The average Physicians' Global Assessment (PGA) of responders at baseline was 3.2 ('moderate' disease), with improvement beginning at 2 weeks (PGA=2.8) and greatest at 12 weeks (PGA=1.3), corresponding with 'minimal' disease.

Within 1 week, etanercept acutely suppressed gene expression of the IL-20 subfamily of cytokines, which were shown to be predominantly epidermis-derived and implicated in stimulating epidermal hyperplasia.

"While anti-IL-20 antibodies have thus far failed in clinical trials, this failure might be explained by the functional redundancy of the IL-20 subfamily. As such, the IL-20 subfamily, as a group, or its receptors remain therapeutic targets for psoriasis," say the researchers.

Suppression of other keratinocyte-derived products, such as chemokines and antimicrobial proteins, also occurred during this period, while suppression of epidermal regenerative hyperplasia occurred within 1-3 weeks.

Th17 inflammatory mediators including IL-23p19, IL-12p40, IL-17A, and IL-22 were suppressed by 3-4 weeks.

When the team performed in vitro assessments, they found that TNF-α and IL-17A coordinately stimulated the expression of the IL-20 subfamily in normal keratinocytes. "Suppression of dendritic cell activation, resulting from etanercept's antagonism of TNF-α, leads to dampened Th17 function," comment Wang and team.
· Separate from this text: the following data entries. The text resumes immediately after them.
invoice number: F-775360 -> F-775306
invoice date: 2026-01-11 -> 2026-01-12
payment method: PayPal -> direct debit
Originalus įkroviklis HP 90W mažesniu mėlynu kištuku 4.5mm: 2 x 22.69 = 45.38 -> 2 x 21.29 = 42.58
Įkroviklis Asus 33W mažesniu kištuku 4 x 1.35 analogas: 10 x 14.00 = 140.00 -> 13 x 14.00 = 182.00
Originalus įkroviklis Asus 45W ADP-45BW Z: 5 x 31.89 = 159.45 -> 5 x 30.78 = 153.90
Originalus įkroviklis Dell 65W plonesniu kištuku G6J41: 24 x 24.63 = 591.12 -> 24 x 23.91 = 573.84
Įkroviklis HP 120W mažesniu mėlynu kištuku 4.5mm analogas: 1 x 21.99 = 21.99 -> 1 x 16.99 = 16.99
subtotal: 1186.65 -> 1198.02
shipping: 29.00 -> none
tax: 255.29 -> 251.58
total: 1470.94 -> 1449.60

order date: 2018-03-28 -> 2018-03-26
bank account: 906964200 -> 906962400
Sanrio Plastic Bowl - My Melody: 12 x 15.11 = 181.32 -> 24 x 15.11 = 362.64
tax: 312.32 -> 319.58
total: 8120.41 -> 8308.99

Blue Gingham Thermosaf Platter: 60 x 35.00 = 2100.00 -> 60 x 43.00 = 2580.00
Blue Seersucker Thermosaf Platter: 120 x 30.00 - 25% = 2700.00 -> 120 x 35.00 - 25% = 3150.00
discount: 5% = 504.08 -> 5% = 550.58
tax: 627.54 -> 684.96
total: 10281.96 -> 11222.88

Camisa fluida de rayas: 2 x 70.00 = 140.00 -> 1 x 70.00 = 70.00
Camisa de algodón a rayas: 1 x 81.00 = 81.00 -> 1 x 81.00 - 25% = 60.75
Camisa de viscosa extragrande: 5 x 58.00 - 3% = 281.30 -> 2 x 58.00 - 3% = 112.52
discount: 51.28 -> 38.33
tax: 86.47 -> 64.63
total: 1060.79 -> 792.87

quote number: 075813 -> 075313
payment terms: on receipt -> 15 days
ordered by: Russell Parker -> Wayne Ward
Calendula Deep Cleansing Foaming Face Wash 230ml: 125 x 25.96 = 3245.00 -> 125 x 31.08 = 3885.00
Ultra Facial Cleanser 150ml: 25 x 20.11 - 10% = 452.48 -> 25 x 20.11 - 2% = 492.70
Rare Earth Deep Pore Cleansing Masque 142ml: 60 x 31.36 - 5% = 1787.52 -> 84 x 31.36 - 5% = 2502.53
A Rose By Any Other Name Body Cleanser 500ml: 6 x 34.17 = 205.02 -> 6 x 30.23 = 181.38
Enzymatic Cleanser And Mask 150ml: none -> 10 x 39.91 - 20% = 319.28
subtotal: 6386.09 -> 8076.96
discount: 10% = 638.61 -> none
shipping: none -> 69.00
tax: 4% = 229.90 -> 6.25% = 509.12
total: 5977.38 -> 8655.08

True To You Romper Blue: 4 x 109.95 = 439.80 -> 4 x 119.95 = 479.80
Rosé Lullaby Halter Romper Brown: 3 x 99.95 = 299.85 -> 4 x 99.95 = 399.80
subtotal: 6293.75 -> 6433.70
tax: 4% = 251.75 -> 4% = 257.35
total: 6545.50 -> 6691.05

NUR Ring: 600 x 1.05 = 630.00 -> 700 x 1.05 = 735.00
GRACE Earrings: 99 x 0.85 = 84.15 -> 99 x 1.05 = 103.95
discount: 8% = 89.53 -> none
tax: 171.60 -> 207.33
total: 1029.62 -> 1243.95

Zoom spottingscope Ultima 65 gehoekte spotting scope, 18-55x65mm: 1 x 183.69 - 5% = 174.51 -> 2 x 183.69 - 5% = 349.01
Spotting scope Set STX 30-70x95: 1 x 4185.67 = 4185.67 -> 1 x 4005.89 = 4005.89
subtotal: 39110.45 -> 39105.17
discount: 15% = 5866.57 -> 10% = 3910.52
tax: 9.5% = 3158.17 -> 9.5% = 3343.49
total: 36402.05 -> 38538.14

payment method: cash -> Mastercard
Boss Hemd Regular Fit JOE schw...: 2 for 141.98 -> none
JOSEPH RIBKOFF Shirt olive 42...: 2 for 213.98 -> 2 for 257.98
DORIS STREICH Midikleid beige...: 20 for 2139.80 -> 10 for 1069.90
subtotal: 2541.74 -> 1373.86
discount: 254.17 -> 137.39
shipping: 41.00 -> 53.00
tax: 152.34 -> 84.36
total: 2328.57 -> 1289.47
The authors say that the ability of TNF-α to coordinate with IL-17A to regulate the IL-20 subfamily in keratinocytes and its stimulating effect on IL-23-producing DCs in conjunction with etanercept's downregulation of T-cell and DC function/activation, "support a role for Th17 elements in psoriasis pathogenesis, a concept validated by the efficacy of IL-12/23 inhibitors such as ustekinumab."

The findings are published in the British Journal of Dermatology.